[Items listed in a dataset]
***
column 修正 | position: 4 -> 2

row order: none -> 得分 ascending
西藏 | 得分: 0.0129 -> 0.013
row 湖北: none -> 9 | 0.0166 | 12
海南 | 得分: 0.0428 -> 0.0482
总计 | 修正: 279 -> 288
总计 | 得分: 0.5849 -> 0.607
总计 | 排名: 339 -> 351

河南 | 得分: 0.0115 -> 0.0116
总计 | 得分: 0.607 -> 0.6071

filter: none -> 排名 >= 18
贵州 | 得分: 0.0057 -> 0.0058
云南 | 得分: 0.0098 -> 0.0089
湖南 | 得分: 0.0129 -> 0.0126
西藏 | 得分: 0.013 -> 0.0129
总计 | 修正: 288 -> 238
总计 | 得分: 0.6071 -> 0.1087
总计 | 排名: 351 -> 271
***
REQUIREMENT:
Find the line that contains "总计 | 得分: 0.607 -> 0.6071". Restate it and all lines after it exactly, ending with the final line of the data.

OUTPUT OF THE TASK:
总计 | 得分: 0.607 -> 0.6071

filter: none -> 排名 >= 18
贵州 | 得分: 0.0057 -> 0.0058
云南 | 得分: 0.0098 -> 0.0089
湖南 | 得分: 0.0129 -> 0.0126
西藏 | 得分: 0.013 -> 0.0129
总计 | 修正: 288 -> 238
总计 | 得分: 0.6071 -> 0.1087
总计 | 排名: 351 -> 271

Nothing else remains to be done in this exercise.